|Creation date||Minimum version|
Before the data modeling process, you might want to determine whether all records in your dataset comply with the business rules set forth by your organization. A business rule is a statement specifying the constraint that a record must not violate for the record to be considered valid. For example, for analyzing flight information, your organization might have a business rule stating that data collected on Sunday is not valid, or that a carrier code from a defunct airline must not be analyzed, and so on. A business rule inventory is a collection of rules.
After separating out the records that violate the business rules, you can focus your data modeling effort on records that are compliant. Alternatively, you can choose to fix the errors in the records that violate the rules.
The BRI extension creates two UDFs for you to use as Map functions. One UDF identifies the records in a table that violate the business rules defined in a data file. Another UDF displays a description for each violation according to the rule specifications. The latter helps you determine what further actions should be taken for the violations.
This document describes how to use the BRI extension available in the Extensions Marketplace.
The major steps for using a business rule inventory against your data are as follows:
- Create a BRI data file that specifies the business rules.
- Create a table in Xcalar Design from the BRI data file.
- Execute the BRI extension to create two UDFs.
- Apply the first UDF to a target table to locate the rule violations.
- (Optional) Apply the second UDF to obtain a description of each violated rule.
- Derive additional information from the UDF results.
Creating a BRI data file
Before invoking the BRI extension, create a file in which you define the business rules. Because this file will be used by Xcalar Design to create a table, save the file in a format that Xcalar Design can process, such as CSV or Excel.
This file must contain the fields shown in the following table. Enter the field names in the first row. It is important that you use the exact field names, which are not case-sensitive. Then enter one business rule per row in the file.

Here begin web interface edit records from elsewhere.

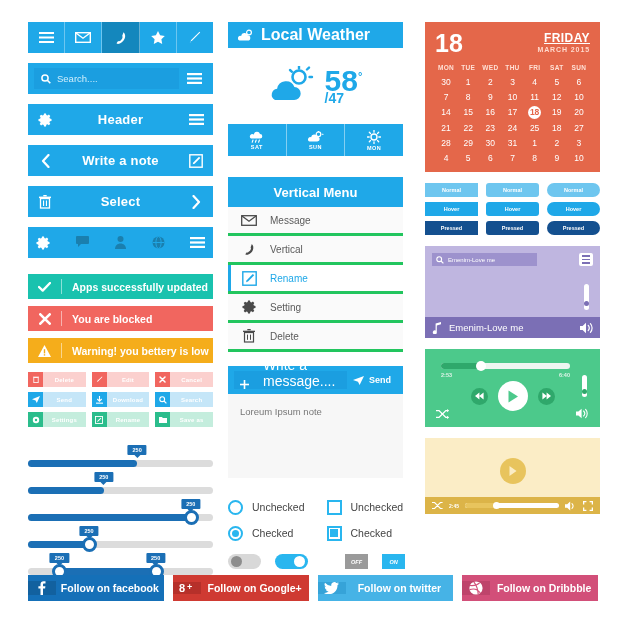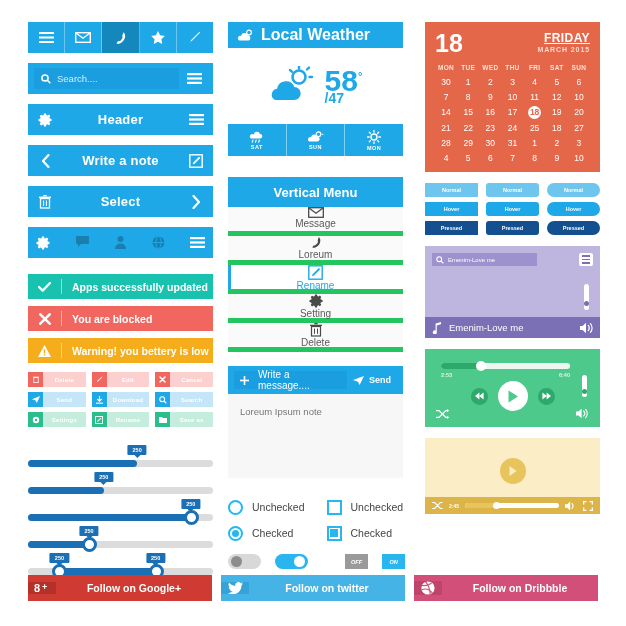--- a/index.html
+++ b/index.html
@@ -101,33 +101,33 @@
   .temp .lo { font-size: 14px; display: block; margin-top: -2px; }
   .forecast { background: #1fa8e8; height: 32px; display: flex; color: #fff; }
   .forecast .fd { flex: 1; display: flex; flex-direction: column; align-items: center;
     justify-content: center; gap: 1px; border-right: 1px solid rgba(255,255,255,.45); }
   .forecast .fd:last-child { border-right: none; }
   .forecast .fl { font-size: 5.5px; font-weight: bold; letter-spacing: .5px; }
 
   .vm-head { background: #1fa8e8; height: 30px; display: flex; align-items: center;
     justify-content: center; color: #fff; font-size: 13px; font-weight: bold; }
   .vm-item { height: 29px; display: flex; align-items: center; background: #fafafa;
-    border-bottom: 5px solid #22c55e; position: relative; flex-direction: column; }
+    border-bottom: 3px solid #22c55e; position: relative; }
   .vm-item .vi { width: 42px; display: flex; align-items: center; justify-content: center; color: #4a4a4a; }
   .vm-item .vl { font-size: 10px; color: #5a5a5a; }
   .vm-item.active { background: #fff; }
   .vm-item.active .vl { color: #1fa8e8; }
   .vm-item.active .vi { color: #1fa8e8; }
   .vm-item.active:before { content: ""; position: absolute; left: 0; top: 0; bottom: 0;
     width: 3px; background: #1fa8e8; }
 
   .composer { background: #1fa8e8; height: 28px; display: flex; align-items: center;
     padding: 0 6px; gap: 6px; }
-  .compose-field { flex: 1; height: 18px; background: #1b9ee0; display: flex; align-items: center;
-    gap: 9px; padding: 0 6px; color: #fff; font-size: 10px; }
+  .compose-field { flex: 1; height: 18px; background: #1b9ee0; display: flex; align-items: flex-end;
+    gap: 14px; padding: 0 6px; color: #fff; font-size: 14px; }
   .send-btn { display: flex; align-items: center; gap: 5px; color: #fff;
     font-size: 9px; font-weight: bold; padding-right: 6px; }
   .msg-body { background: #f7f7f7; height: 84px; padding: 12px 12px; }
   .msg-body .lorem { font-size: 9.5px; color: #777; }
 
   .choices { display: flex; margin-top: 16px; gap: 22px; }
   .ch-col { flex: 1; text-align: right; }
   .ch-row { display: flex; align-items: center; gap: 9px; height: 26px; font-size: 10.5px; color: #444; }
   .radio { width: 15px; height: 15px; border-radius: 50%; border: 2px solid #29b6ef; background: #fff; }
   .radio.on { border-color: #29b6ef; display: flex; align-items: center; justify-content: center; }
@@ -607,21 +607,21 @@
             </svg>
         </div>
         <div class="vl">Message</div>
       </div>
       <div class="vm-item">
         <div class="vi">
           <svg width="12" height="13" viewBox="0 0 12 13">
               <path d="M8.8 1c1.5 1.3 2 3.7 1.1 5.9-.9 2.3-3 4.2-5.2 4.8-.9.3-1.8.1-2.4-.5l1.5-2c.4.3.9.3 1.4 0 1.1-.6 2.1-1.7 2.6-2.9.3-.7.2-1.4-.2-1.7z" fill="currentColor"></path>
             </svg>
         </div>
-        <div class="vl">Loreum</div>
+        <div class="vl">Vertical</div>
       </div>
       <div class="vm-item active">
         <div class="vi">
           <svg width="15" height="15" viewBox="0 0 15 15">
               <rect x=".8" y=".8" width="13.4" height="13.4" fill="none" stroke="currentColor" stroke-width="1.4"></rect>
               <path d="M10.8 2.9 12.2 4.3 6 10.5 4 11.2 4.7 9.2z" fill="currentColor"></path>
             </svg>
         </div>
         <div class="vl">Rename</div>
       </div>
@@ -907,20 +907,28 @@
         <span>
           <svg width="10" height="10" viewBox="0 0 10 10">
               <path d="M0 0h3.4v1.3H1.3v2.1H0z M6.6 0H10v3.4H8.7V1.3H6.6z M0 6.6h1.3v2.1h2.1V10H0z M8.7 6.6H10V10H6.6V8.7h2.1z" fill="#fff"></path>
             </svg>
         </span>
       </div>
     </div>
   </div>
 
   <div class="social">
+    <div class="sbtn2 fb">
+      <div class="s2i">
+        <svg width="8" height="14" viewBox="0 0 8 14">
+            <path d="M5 14V7.6h2.1L7.4 5.2H5V3.7c0-.7.2-1.2 1.2-1.2h1.3V.3C7.2.3 6.4.2 5.5.2 3.7.2 2.5 1.3 2.5 3.4v1.8H.4v2.4h2.1V14z" fill="#fff"></path>
+          </svg>
+      </div>
+      <div class="s2l">Follow on facebook</div>
+    </div>
     <div class="sbtn2 gp">
       <div class="s2i">
         <svg width="16" height="12" viewBox="0 0 16 12">
             <text x="0" y="10" font-family="Liberation Sans, sans-serif" font-size="11" font-weight="bold" fill="#fff">8</text>
             <text x="8" y="8" font-family="Liberation Sans, sans-serif" font-size="9" font-weight="bold" fill="#fff">+</text>
           </svg>
       </div>
       <div class="s2l">Follow on Google+</div>
     </div>
     <div class="sbtn2 tw">

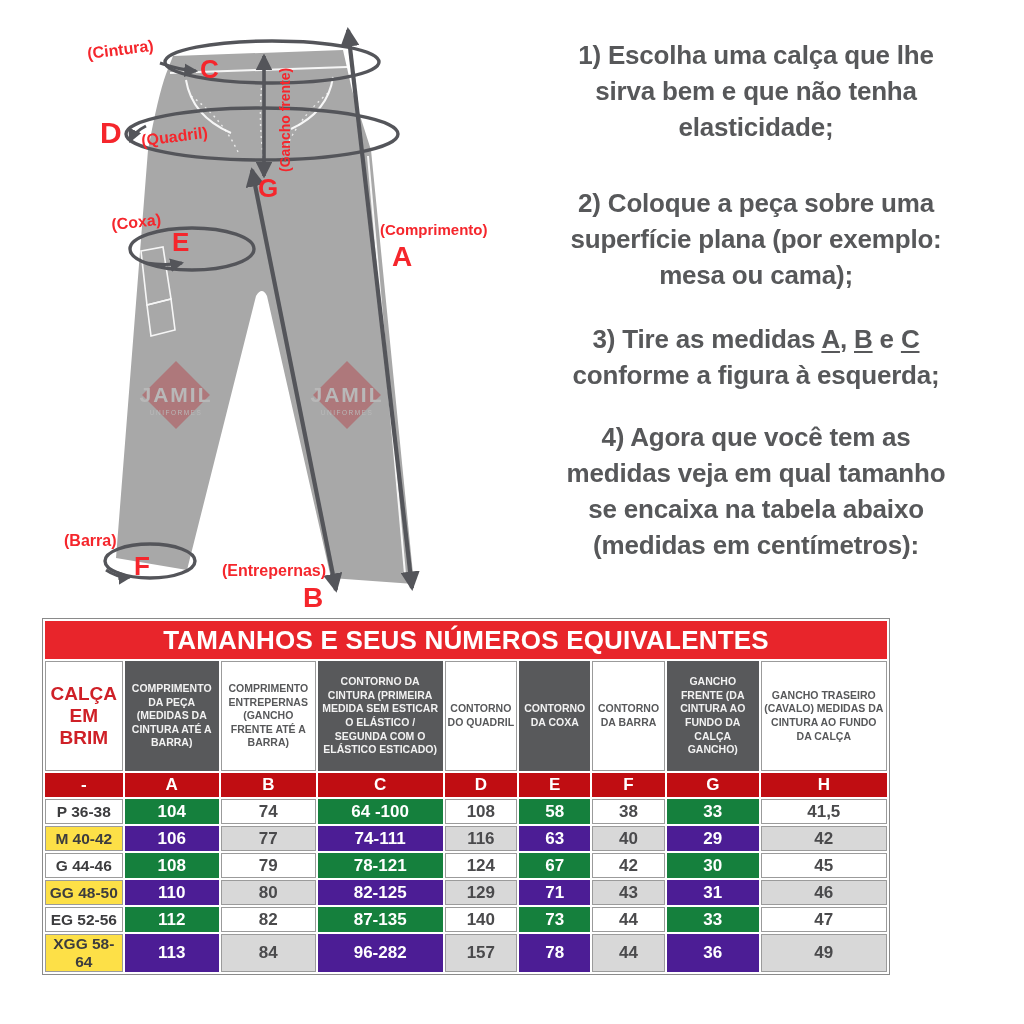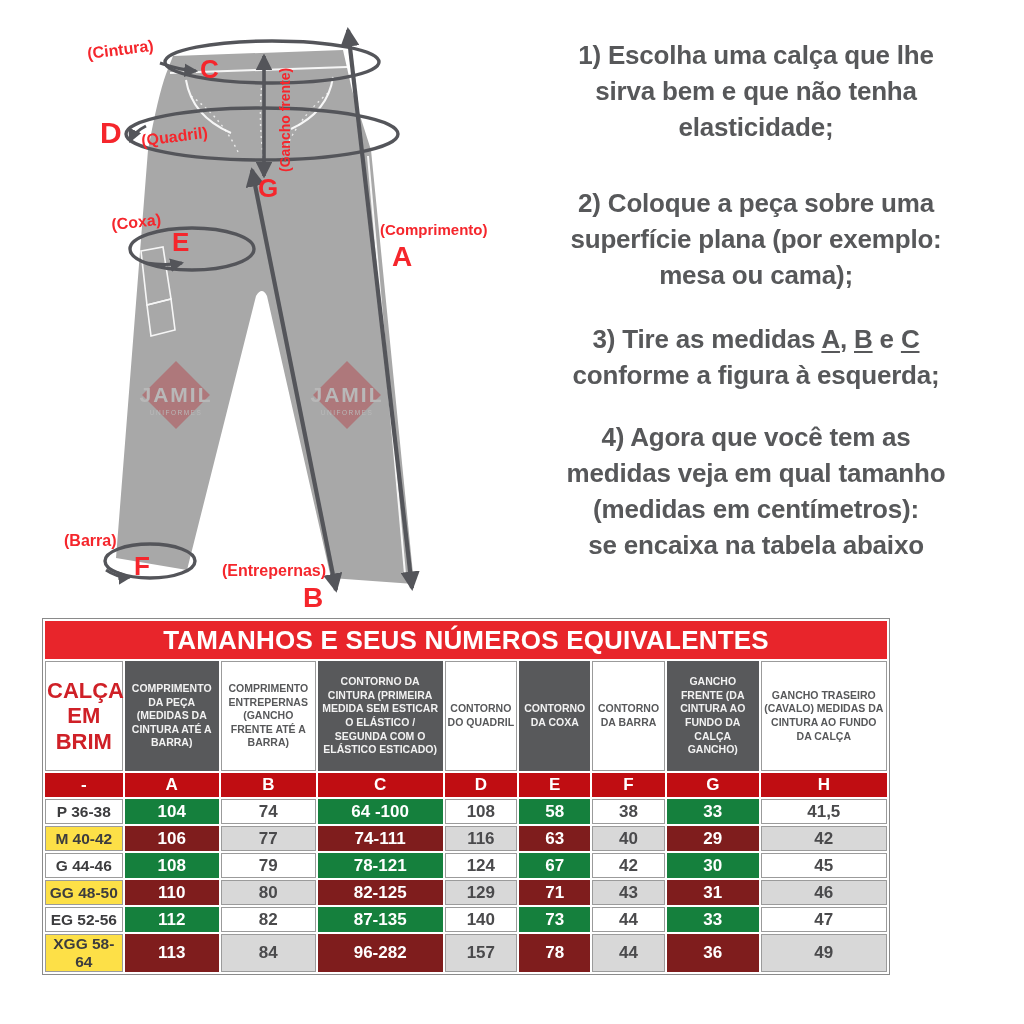--- a/index.html
+++ b/index.html
@@ -19,30 +19,30 @@
   .step-3 { top:322px; }
   .step-4 { top:420px; }
   .line { display:block; }
   .u { text-decoration:underline; text-underline-offset:3px; }
 
   
   .table-wrap { position:absolute; left:42px; top:618px; width:848px; }
   table.size-table { width:100%; border-collapse:separate; border-spacing:2px; background:#fff; border:1px solid #8a8a8a; table-layout:fixed; }
   .size-table th, .size-table td { text-align:center; vertical-align:middle; padding:1px 2px; }
   .tbl-title { background:#e8252b; color:#fff; font-size:26px; font-weight:700; letter-spacing:0.2px; height:38px; }
-  .corner { background:#fff; color:#cf2027; font-size:22px; font-weight:700; line-height:1.15; box-shadow:inset 0 0 0 1px #9b9b9b; padding:0 10px; }
+  .corner { background:#fff; color:#cf2027; font-size:19px; font-weight:700; line-height:1.15; box-shadow:inset 0 0 0 1px #9b9b9b; padding:0 10px; }
   .desc { font-size:10.5px; font-weight:700; line-height:1.3; height:110px; }
   .desc.dark { background:#58595b; color:#f2f2f2; }
   .desc.light { background:#fff; color:#57585a; box-shadow:inset 0 0 0 1px #9b9b9b; }
   .letter { background:#c00d12; color:#fff; font-size:17px; font-weight:700; height:24px; }
   .size-table td { height:25px; font-weight:700; font-size:17px; }
   td.size { background:#fff; color:#3c3c3e; font-size:15.5px; box-shadow:inset 0 0 0 1px #9b9b9b; }
   td.size.alt { background:#fde047; }
   td.vdark { background:#15803d; color:#fff; }
-  td.vdark.alt { background:#7f1d1d; }
+  td.vdark.alt { background:#4c1d95; }
   td.vlight { background:#fff; color:#4a4a4c; box-shadow:inset 0 0 0 1px #9b9b9b; }
   td.vlight.alt { background:#d8d8d8; }
 
   
   .note { position:absolute; left:0; top:970px; width:1024px; text-align:center; font-size:25px; font-weight:700; color:#3f4043; letter-spacing:-0.2px; }
   .note .red { color:#f3492d; }
   .note .red-small { color:#f3492d; font-size:17px; }
 </style>
 </head>
 <body>
@@ -134,22 +134,22 @@
       <span class="line">superfície plana (por exemplo:</span>
       <span class="line">mesa ou cama);</span>
     </div>
     <div class="step step-3">
       <span class="line"><span>3) Tire as medidas </span><span class="u">A</span><span>, </span><span class="u">B</span><span> e </span><span class="u">C</span></span>
       <span class="line">conforme a figura à esquerda;</span>
     </div>
     <div class="step step-4">
       <span class="line">4) Agora que você tem as</span>
       <span class="line">medidas veja em qual tamanho</span>
+      <span class="line">se encaixa na tabela abaixo</span>
       <span class="line">(medidas em centímetros):</span>
-      <span class="line">se encaixa na tabela abaixo</span>
     </div>
   </div>
 
   <div class="table-wrap">
     <table class="size-table">
       <colgroup id="cols">
           <col style="width: 9.4%;">
           <col style="width: 11.4%;">
           <col style="width: 11.5%;">
           <col style="width: 15.1%;">

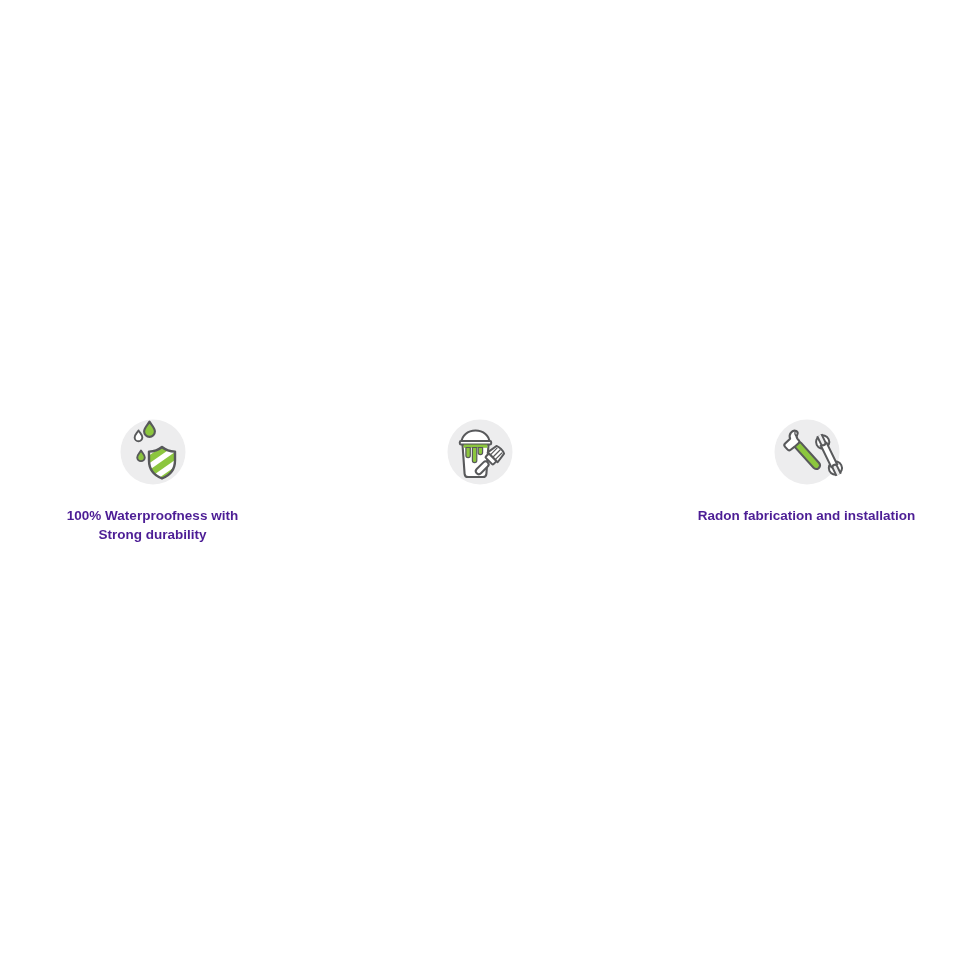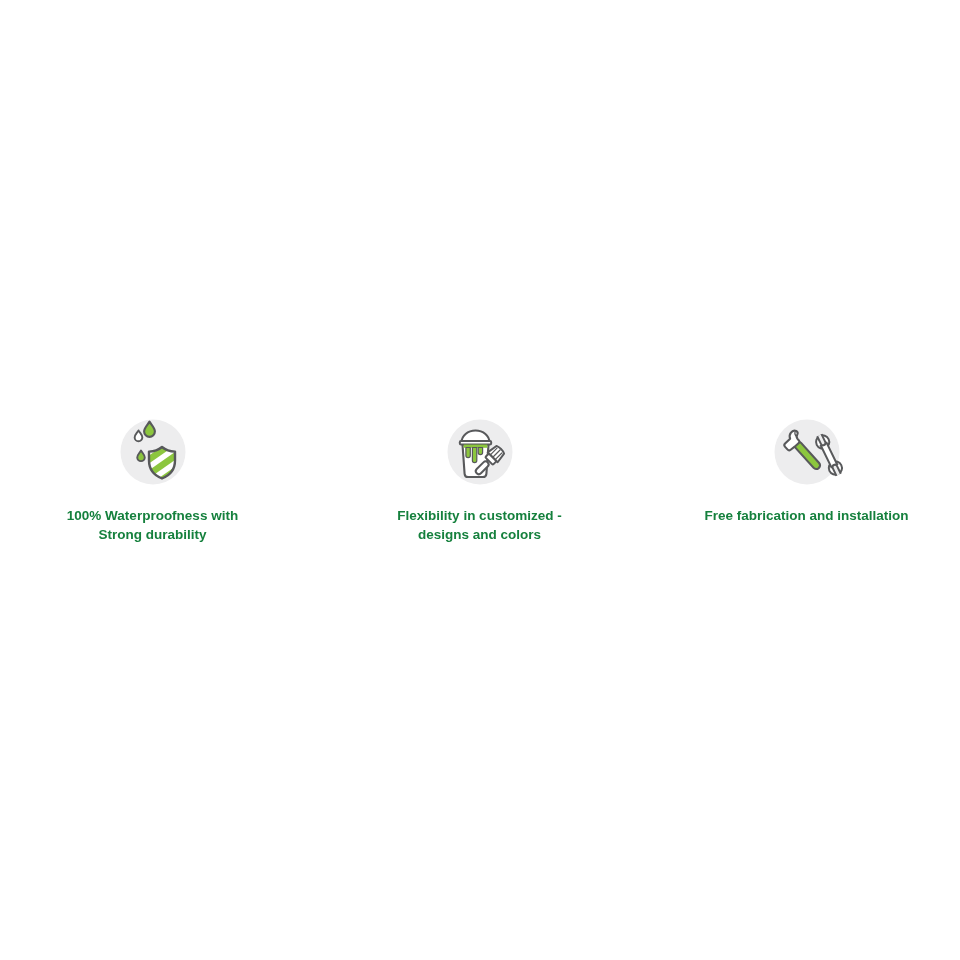--- a/index.html
+++ b/index.html
@@ -21,21 +21,21 @@
     display: flex;
     flex-direction: column;
     align-items: center;
   }
   .feature-icon { width: 76px; height: 76px; display: block; }
   .feature-label {
     margin-top: 16px;
     font-size: 13.5px;
     font-weight: bold;
     line-height: 19px;
-    color: #15803d;
+    color: #4c1d95;
     text-align: center;
     white-space: pre-line;
   }
 </style>
 </head>
 <body>
 
 <div class="features">
 
   <div class="feature">
@@ -74,37 +74,35 @@
       <path d="M-2.2,0 L-2.2,8 A2.2,2.2 0 0 1 -6.6,8 L-6.6,0 Z" transform="translate(30.5,33.5)" fill="#8cc63e" stroke="#58595b" stroke-width="1.2" stroke-linejoin="round"></path>
       <path d="M-2.2,0 L-2.2,13 A2.2,2.2 0 0 1 -6.6,13 L-6.6,0 Z" transform="translate(37,33.5)" fill="#8cc63e" stroke="#58595b" stroke-width="1.2" stroke-linejoin="round"></path>
       <path d="M-2.2,0 L-2.2,5 A2.2,2.2 0 0 1 -6.6,5 L-6.6,0 Z" transform="translate(42.8,33.5)" fill="#8cc63e" stroke="#58595b" stroke-width="1.2" stroke-linejoin="round"></path>
       <g transform="translate(47.5,46.5) rotate(45)">
         <path d="M-7,-4.5 L-5.4,-15.2 Q0,-17.4 5.4,-15.2 L7,-4.5 Z" fill="#ffffff" stroke="#58595b" stroke-width="2" stroke-linejoin="round"></path>
         <path d="M-3.4,-14.4 L-3.4,-5 M0,-15.6 L0,-5 M3.4,-14.4 L3.4,-5" fill="none" stroke="#58595b" stroke-width="1.2"></path>
         <rect x="-5.4" y="-4.5" width="10.8" height="5.2" rx="1" fill="#ffffff" stroke="#58595b" stroke-width="2"></rect>
         <rect x="-3" y="2.6" width="6" height="15.5" rx="3" fill="#ffffff" stroke="#58595b" stroke-width="2"></rect>
       </g>
     </svg>
-    <div class="feature-label">Flexibility in customized -
-designs and colors</div>
   </div>
 
   <div class="feature">
     <svg class="feature-icon" viewBox="0 0 76 76" aria-hidden="true">
       <circle cx="38" cy="38" r="32.5" fill="#ededee"></circle>
       <g transform="translate(60,41) rotate(-26)">
         <circle cx="0" cy="-14.5" r="6.6" fill="#ffffff" stroke="#58595b" stroke-width="2"></circle>
         <circle cx="0" cy="14.5" r="6.6" fill="#ffffff" stroke="#58595b" stroke-width="2"></circle>
         <rect x="-3.2" y="-14" width="6.4" height="28" fill="#ffffff"></rect>
         <path d="M-3.2,-13 L-3.2,13 M3.2,-13 L3.2,13" fill="none" stroke="#58595b" stroke-width="2"></path>
         <path d="M-2.4,-22 L-2.4,-13.5 A2.4,2.4 0 0 0 2.4,-13.5 L2.4,-22" fill="#ededee" stroke="#58595b" stroke-width="2" stroke-linejoin="round"></path>
         <path d="M-2.4,22 L-2.4,13.5 A2.4,2.4 0 0 1 2.4,13.5 L2.4,22" fill="#ededee" stroke="#58595b" stroke-width="2" stroke-linejoin="round"></path>
       </g>
       <g transform="translate(29,31) rotate(-42)">
         <rect x="-3.7" y="-3" width="7.4" height="34" rx="3.5" fill="#8cc63e" stroke="#58595b" stroke-width="2.1"></rect>
         <path d="M-3.6,-1 L-8.6,-1.4 Q-10.8,-1.6 -10.8,-3.8 L-10.8,-7.6 Q-10.8,-9.6 -8.6,-9.7 L-1.6,-10 Q-0.4,-13.2 2.8,-13.9 Q6.8,-14.7 8,-11.6 Q8.9,-9 6.2,-8.1 Q4.1,-7.4 3.8,-5.2 L3.7,-3 Q3.7,-0.8 1.6,-1 Z" fill="#ffffff" stroke="#58595b" stroke-width="2.1" stroke-linejoin="round"></path>
         <path d="M6.4,-11.6 Q4.7,-10.5 4.5,-8.3" fill="none" stroke="#58595b" stroke-width="1.4" stroke-linecap="round"></path>
       </g>
     </svg>
-    <div class="feature-label">Free fabrication and installation</div>
+    <div class="feature-label">Radon fabrication and installation</div>
   </div>
 
 </div>
 
 </body></html>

|Rule Description||A comment explaining the purpose of the rule (for example, "A person's age cannot be a negative number.")|
A Python expression that specifies the rule. You must use a syntax suitable for a string. For example, the following expression evaluates to True if the DayOfWeek argument is not equal to "7":
DayOfWeek != "7"
|Rule Id||An ID that references the rule (for example, R00001).|
|Argument Names||Name of argument used in the rule string, which will be replaced by the argument passed to the UDF when the UDF is executed.|
|Category||The category to which a group of rules belong (for example, a category named Currency is for all the rules that are related to currency).|
The following Excel file is an example of a BRI data file specifying the business rules for airlines data:
Creating a BRI table in Xcalar Design
After you are finished with all the rules, use Xcalar Design to point to the BRI data file to create a table. In the Point to Data Source window, follow these steps:
- Select Promote the first row as header so that the resulting BRI table has the Rule Id, Rule Category, Rule Description, Rule String, and Argument Names as column headers.
- If the BRI data file is a CSV file, you must leave the Quoting Character field empty.
- Click CREATE DATASET.
- In the Dataset Preview window, select all columns and then click CREATE TABLE. The BRI table is created in the active worksheet and is displayed with all the columns from the BRI data file.
Running the BRI extension
Follow these steps to create the business rules inventory UDF:
- From the BRI table, invoke the My Extensions panel. Then start the Business Rules Inventory extension in the BizRules module.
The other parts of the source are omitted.